How IBM Cloud ensures high availability and redundancy
IBM Cloud® provides you with a global infrastructure and portfolio of cloud services to deploy workloads and applications according to your global strategy, availability, and business continuity needs.
High availability through redundancy
IBM Cloud services are designed with different redundant deployments and fault isolation patterns depending on their location and availability scopes across the different IBM Cloud regions and data centers.
Understanding how IBM Cloud cloud services are designed and deployed across global IBM Cloud locations helps you make appropriate choices about service dependencies and locations to help ensure that your workload and application are highly available.

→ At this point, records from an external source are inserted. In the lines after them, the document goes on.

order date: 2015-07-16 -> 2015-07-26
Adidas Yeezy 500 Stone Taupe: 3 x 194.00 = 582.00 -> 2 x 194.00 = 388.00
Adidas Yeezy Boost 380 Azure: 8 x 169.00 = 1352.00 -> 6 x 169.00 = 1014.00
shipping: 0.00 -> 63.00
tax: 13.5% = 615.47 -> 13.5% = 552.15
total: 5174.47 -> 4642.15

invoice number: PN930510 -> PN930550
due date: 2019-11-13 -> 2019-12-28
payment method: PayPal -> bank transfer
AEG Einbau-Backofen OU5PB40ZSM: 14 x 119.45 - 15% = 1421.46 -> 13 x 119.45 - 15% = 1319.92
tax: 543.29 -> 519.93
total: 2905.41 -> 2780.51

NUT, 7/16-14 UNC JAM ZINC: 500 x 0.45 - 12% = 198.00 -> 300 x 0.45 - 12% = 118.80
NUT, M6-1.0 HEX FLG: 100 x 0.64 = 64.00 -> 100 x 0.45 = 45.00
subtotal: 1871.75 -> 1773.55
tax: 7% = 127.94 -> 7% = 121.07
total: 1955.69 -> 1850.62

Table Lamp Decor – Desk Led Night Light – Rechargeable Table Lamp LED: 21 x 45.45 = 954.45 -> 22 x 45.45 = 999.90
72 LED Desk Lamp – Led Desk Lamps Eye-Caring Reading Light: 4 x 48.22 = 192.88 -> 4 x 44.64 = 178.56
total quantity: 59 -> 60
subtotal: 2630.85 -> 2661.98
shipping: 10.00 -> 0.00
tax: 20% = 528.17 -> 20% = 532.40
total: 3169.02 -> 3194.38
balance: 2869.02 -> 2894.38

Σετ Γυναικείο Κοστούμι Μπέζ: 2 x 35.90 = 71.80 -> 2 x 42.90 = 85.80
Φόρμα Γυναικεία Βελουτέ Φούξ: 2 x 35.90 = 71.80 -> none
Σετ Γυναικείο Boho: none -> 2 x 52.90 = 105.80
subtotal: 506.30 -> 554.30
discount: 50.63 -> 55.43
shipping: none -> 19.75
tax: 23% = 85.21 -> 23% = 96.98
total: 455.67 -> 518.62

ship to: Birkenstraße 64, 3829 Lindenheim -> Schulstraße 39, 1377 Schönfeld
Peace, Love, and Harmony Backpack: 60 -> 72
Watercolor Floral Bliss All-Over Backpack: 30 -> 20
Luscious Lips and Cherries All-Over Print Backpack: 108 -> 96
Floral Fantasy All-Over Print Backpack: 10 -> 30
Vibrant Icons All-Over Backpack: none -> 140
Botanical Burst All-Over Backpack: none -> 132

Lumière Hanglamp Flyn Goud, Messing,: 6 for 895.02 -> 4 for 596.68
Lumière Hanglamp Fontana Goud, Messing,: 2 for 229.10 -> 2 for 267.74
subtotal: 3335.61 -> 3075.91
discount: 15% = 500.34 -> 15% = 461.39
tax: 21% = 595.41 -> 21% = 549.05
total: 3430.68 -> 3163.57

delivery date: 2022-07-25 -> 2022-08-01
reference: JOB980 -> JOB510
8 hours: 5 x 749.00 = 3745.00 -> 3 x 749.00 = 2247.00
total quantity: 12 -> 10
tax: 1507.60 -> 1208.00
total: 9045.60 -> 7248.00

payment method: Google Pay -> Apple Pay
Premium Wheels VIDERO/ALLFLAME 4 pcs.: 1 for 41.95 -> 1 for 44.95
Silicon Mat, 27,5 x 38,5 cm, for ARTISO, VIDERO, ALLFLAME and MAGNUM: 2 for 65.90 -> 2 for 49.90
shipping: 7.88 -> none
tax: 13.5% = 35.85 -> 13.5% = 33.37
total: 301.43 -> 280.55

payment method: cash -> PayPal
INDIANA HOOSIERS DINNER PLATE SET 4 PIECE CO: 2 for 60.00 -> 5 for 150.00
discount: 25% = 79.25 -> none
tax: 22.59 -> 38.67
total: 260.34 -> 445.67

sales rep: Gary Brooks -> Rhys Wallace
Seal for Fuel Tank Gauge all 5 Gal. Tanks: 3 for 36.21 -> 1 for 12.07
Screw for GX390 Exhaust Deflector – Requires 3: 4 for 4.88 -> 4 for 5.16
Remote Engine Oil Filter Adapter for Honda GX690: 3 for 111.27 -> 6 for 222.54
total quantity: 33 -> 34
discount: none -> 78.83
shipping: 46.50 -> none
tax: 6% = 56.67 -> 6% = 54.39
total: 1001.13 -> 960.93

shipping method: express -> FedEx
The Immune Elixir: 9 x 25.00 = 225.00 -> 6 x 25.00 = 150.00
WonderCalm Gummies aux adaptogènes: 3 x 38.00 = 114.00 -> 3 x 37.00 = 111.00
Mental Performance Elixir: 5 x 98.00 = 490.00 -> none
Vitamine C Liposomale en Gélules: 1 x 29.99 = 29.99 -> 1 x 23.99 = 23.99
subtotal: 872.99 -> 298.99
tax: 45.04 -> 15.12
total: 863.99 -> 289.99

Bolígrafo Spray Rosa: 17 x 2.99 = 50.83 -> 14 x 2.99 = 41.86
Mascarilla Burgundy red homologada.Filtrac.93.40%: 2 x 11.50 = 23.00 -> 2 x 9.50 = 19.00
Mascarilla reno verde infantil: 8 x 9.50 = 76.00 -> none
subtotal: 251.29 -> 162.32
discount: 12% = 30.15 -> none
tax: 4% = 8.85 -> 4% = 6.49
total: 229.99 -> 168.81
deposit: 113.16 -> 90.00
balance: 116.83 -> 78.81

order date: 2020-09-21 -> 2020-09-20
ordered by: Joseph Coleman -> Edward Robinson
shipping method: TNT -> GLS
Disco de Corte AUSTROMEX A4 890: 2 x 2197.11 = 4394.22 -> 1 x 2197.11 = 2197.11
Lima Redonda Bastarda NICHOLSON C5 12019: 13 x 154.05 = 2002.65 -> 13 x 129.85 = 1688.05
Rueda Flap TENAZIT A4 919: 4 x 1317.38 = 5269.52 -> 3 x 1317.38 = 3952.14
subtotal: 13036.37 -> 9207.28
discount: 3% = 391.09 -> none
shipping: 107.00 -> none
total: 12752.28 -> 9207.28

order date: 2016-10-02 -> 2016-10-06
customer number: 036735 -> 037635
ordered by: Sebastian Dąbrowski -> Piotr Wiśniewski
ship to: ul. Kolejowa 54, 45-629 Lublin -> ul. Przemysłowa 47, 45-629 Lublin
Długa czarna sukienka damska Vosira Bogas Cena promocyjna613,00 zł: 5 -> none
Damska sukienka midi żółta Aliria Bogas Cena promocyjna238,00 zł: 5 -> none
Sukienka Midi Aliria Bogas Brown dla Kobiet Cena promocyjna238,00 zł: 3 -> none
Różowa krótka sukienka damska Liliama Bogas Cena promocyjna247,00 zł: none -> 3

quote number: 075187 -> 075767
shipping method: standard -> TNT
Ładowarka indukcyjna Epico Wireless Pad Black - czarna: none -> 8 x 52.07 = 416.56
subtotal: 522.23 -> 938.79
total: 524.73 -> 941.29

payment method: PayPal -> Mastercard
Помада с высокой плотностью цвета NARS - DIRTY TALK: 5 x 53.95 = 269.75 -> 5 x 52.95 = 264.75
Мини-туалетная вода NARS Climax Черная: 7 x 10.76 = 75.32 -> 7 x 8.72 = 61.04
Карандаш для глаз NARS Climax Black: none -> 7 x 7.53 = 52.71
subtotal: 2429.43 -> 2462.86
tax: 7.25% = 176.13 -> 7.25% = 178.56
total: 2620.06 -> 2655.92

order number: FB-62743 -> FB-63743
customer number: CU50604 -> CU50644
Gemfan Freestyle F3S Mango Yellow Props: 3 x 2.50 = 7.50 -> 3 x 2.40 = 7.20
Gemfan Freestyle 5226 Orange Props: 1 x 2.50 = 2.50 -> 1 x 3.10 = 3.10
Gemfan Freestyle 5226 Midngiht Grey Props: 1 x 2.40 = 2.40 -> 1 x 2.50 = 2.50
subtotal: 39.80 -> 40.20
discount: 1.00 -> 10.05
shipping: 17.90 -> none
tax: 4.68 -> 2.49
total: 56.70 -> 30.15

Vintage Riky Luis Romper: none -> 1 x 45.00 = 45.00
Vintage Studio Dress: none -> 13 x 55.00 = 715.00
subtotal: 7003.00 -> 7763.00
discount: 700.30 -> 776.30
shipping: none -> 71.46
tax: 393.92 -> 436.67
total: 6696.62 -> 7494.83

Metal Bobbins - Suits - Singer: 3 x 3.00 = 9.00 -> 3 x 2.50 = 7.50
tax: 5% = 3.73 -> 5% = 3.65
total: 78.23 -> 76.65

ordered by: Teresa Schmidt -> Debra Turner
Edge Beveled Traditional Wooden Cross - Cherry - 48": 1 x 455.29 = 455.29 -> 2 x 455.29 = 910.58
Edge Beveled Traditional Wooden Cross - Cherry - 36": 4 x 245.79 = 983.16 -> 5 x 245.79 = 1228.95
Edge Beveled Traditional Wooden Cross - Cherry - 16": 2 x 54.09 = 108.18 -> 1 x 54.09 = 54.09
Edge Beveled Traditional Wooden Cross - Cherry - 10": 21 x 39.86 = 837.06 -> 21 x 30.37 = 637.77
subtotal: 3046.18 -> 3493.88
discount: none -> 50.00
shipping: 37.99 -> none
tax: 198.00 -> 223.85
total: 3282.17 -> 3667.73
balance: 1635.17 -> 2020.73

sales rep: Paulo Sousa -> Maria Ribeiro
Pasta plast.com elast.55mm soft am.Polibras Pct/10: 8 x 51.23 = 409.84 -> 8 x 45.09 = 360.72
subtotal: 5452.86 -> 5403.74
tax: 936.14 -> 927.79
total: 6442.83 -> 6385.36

What levels of resiliency do the different zones and regions provide?
Both single-zone or multi-zone data centers avoid a single-point-of-failure (SPOF) between zones and regions by providing the following:
- Multiple power feeds
- Fiber links
- Dedicated generators
- Battery backup
While all data centers have multiple power feeds, several of the more mature sites have some 1U single socket server chassis that might not accommodate a dual power feed. If you have a 1U single socket server in one of these sites, you might want to consider a 2U chassis with redundant power supplies. For more information about availability zones, see Locations for resource deployment.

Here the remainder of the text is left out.